The daily plant protection patrol continues. I’m lucky because I have a window of daylight between student-teaching and my night classes. I can uncover my outdoor tender plants in the morning when I leave for school, then cover them again before darkness creeps in.
Plants may still die, but at least I will know I tried.
This has been a wacky year. Late last spring I planted Vinca rosea — a stalwart summer bloomer. In a normal year, the first frost would have arrived in the late fall and the Vinca would have looked like boiled spinach. The plant survives and I’m trying to see if it will bloom again this spring. Every morning I uncover the plants. Every evening I cover it again. It’s interesting when we watch ourselves fighting probably lost causes, like hoping to lose that last five pounds or finding a long lost cat. Yet, gardeners like a challenge.
Thankfully, the cool-season spinach and kale, planted last fall and again this month, should fare well through the shivers. Good thing, because I saw a lot of people at the Saturday farmers market buying lettuce and spinach sprouts from Sherri Scott. Sherri has the beautiful multi-tiered cart filled with six packs of new plants for just a few dollars. If you’re uncertain about planting by seed, buying lettuce and other winter/early-spring greens is a safer bet. You can spend $1.75 or more on a packet of seeds, then totally botch the timing and end up with bare spots in your garden. When you buy a six pack of plants you save yourself from feeling inadequate.

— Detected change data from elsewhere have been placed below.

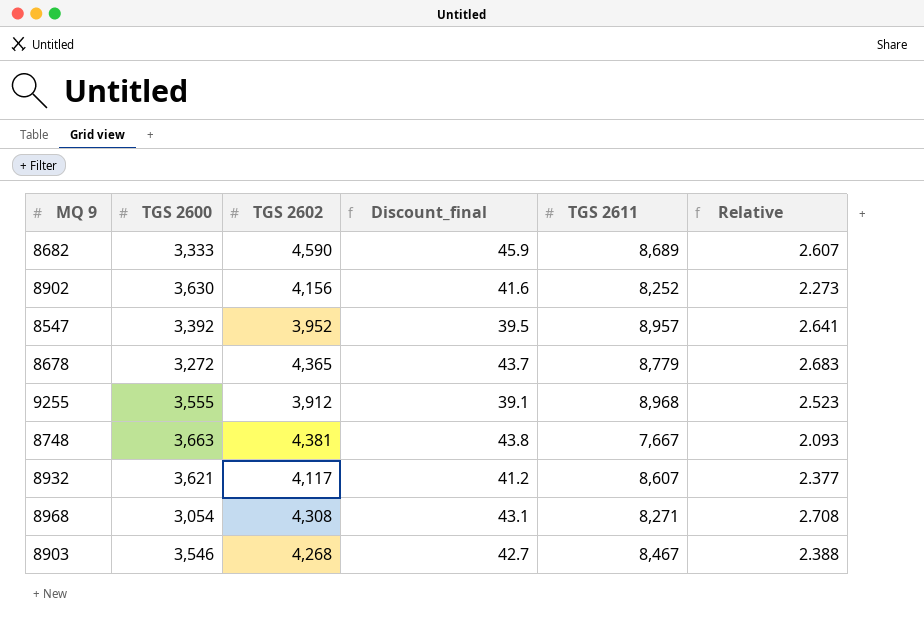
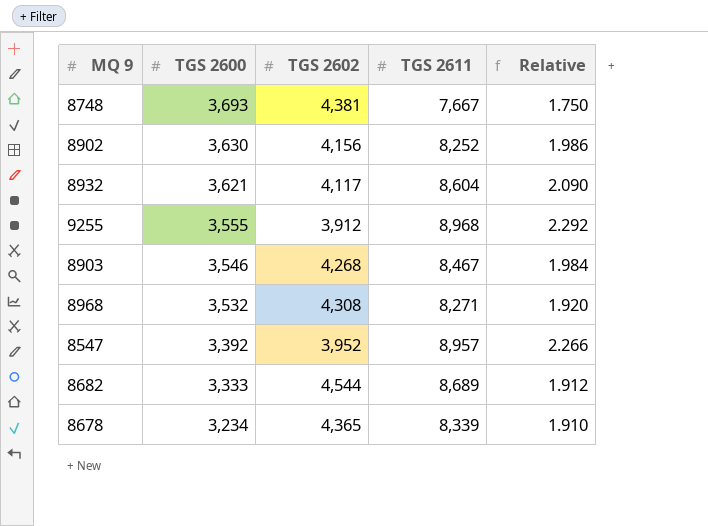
row order: none -> TGS 2600 descending
column Discount_final | formula: [TGS 2602] * 0.01 -> none
column Relative | formula: [TGS 2611] / [TGS 2600] -> [TGS 2611] / [TGS 2602]
8748 | TGS 2600: 3,663 -> 3,693
8932 | TGS 2611: 8,607 -> 8,604
8968 | TGS 2600: 3,054 -> 3,532
8682 | TGS 2602: 4,590 -> 4,544
8678 | TGS 2600: 3,272 -> 3,234
8678 | TGS 2611: 8,779 -> 8,339

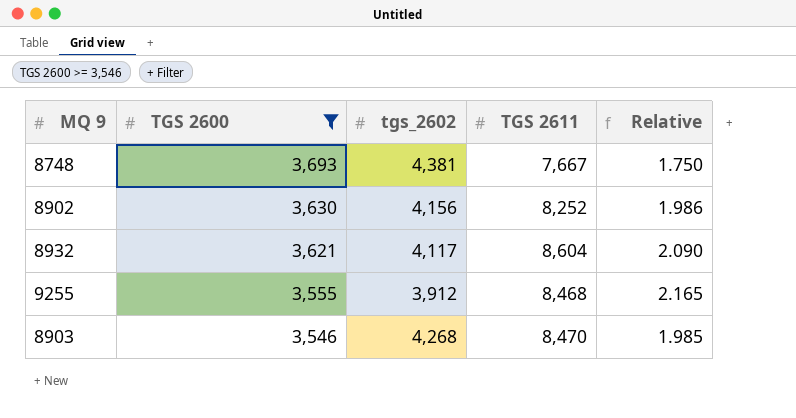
filter: none -> TGS 2600 >= 3,546
column name: TGS 2602 -> tgs_2602
9255 | TGS 2611: 8,968 -> 8,468
9255 | Relative: 2.292 -> 2.165
8903 | TGS 2611: 8,467 -> 8,470
8903 | Relative: 1.984 -> 1.985

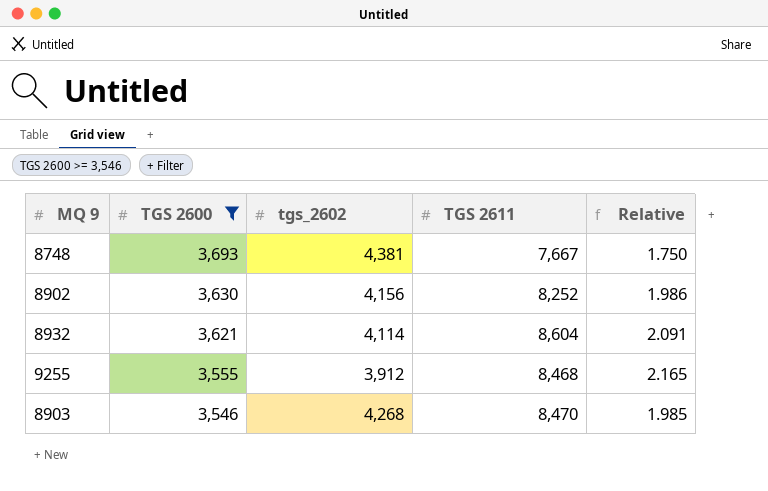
8932 | tgs_2602: 4,117 -> 4,114
8932 | Relative: 2.090 -> 2.091

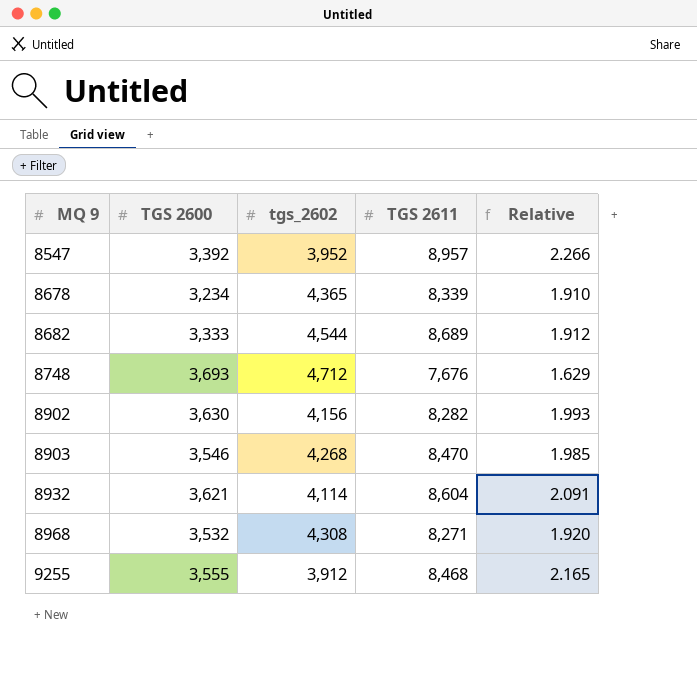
filter: TGS 2600 >= 3,546 -> none
row order: TGS 2600 descending -> MQ 9 ascending
8748 | tgs_2602: 4,381 -> 4,712
8748 | TGS 2611: 7,667 -> 7,676
8748 | Relative: 1.750 -> 1.629
8902 | TGS 2611: 8,252 -> 8,282
8902 | Relative: 1.986 -> 1.993

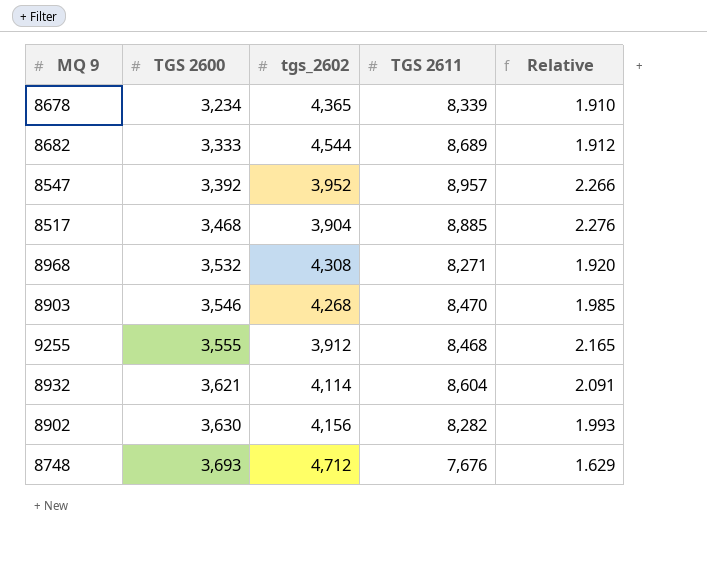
row order: MQ 9 ascending -> TGS 2600 ascending
row 8517: none -> 3,468 | 3,904 | 8,885 | 2.276

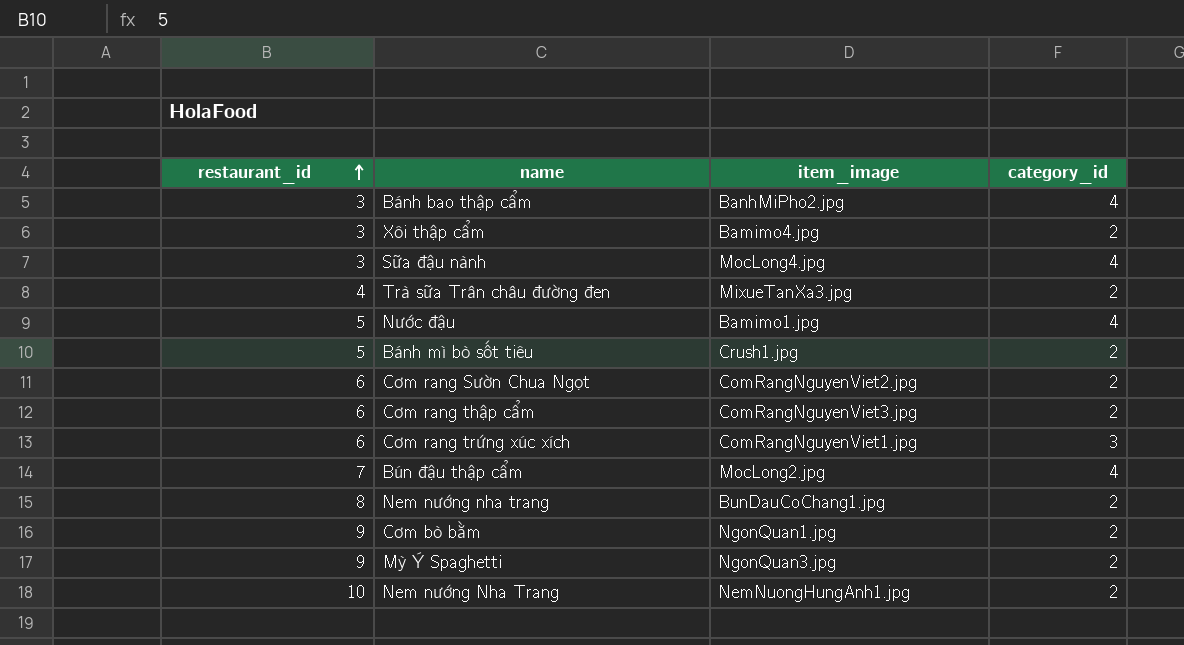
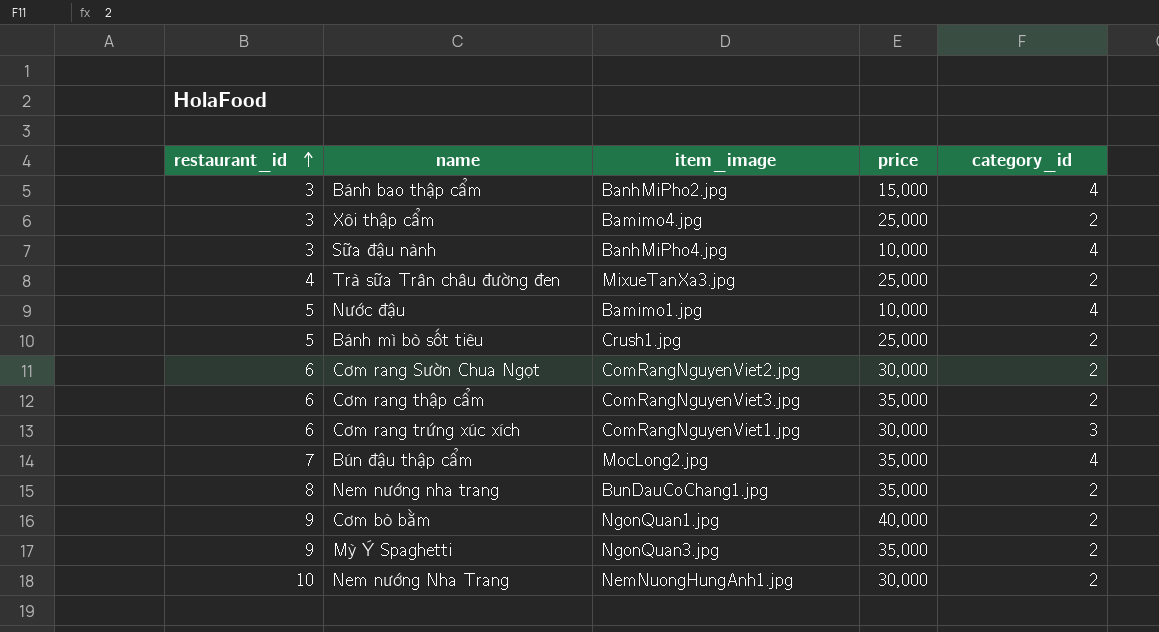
column price | position: none -> 4
Sữa đậu nành | item_image: MocLong4.jpg -> BanhMiPho4.jpg

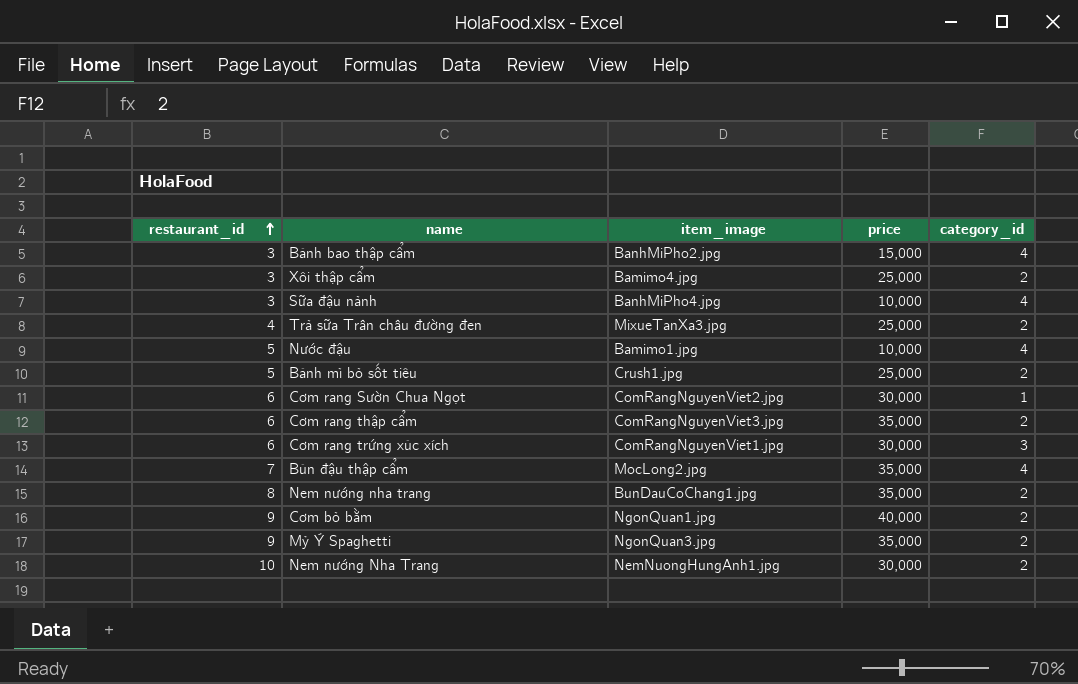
Cơm rang Sườn Chua Ngọt | category_id: 2 -> 1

I’m not much of a salad-fixer. I grow spinach, lettuce and kale, but it seldom makes it to the colander. I’m much more likely to fill up on fiber by using one hand to shove spinach into my mouth, and the other hand to hold the hose. This keeps me away from the calories of salad dressing.
During this recent frost, I have not bothered to cover the spinach and kale. I did some research in 2016 and learned that kale can survive to temperatures as low as 10 degrees (Fahrenheit). Spinach will bounce back after 20 degree temps, and lettuce can stand it cool to 25. If the temperatures dip to less than 20 degrees, I know where to find Sherri Scott at the farmers market.
A few of you may remember my seed-planting lesson I tried with third graders last semester. The students planted sugar snap seeds, with joy, but about half of the seeds did not sprout. I’ll blame the heat wave last fall, but there was also some “operator error” involved on my part.
Amazingly, some of the seeds thrived.
My thoughtful (amazing, gifted, gracious) former mentor teacher (Diane Clark) sent me a video clip.
“Miss Hacking,” the third grader reported in the video, “I just wanted to tell you that my snow peas fully grew. There’s beans on them and everything. Thank you for giving me them.”
That pretty much made up for every mistake I could have made.
ACORNS AND BEANS
In a few weeks, I’ll teach my very important lesson, which helps decide whether I get to really become a teacher. My new (amazing, gifted, gracious) mentor teacher has allowed me to choose a reading comprehension lesson about the life cycle of oak trees. I am not making this stuff up. It’s right there in the lesson sequence.
When I saw the lesson I immediately got cracking. Where could I get acorns in February? I don’t know about you, but the squirrels bury or gobble any nuts within a four-block radius of my house.
Luckily, someone must have poisoned the squirrels in my mother’s neighborhood in Redding. She was able to walk out her back door and gather a big bag of acorns.
“I hope you aren’t disappointed,” my mother apologized. “But some of the acorns have already started to sprout.”
I was thrilled. Page 7 of our big book has pictures of sprouted acorns. My kindergarten students will be able to hold them in their hands!
Hoping to have more fun, I placed some of those sugar snap pea seeds in a little bowl with a paper towel and a few drops of water. You guessed it. They sprouted. My plan is to place them in plastic bags filled with soil and tape them to a sunny windowsill, if this cold snap goes away. Who knows. Maybe we’ll even send those acorns home with children and hope for a video report when my current kindergartners start first grade.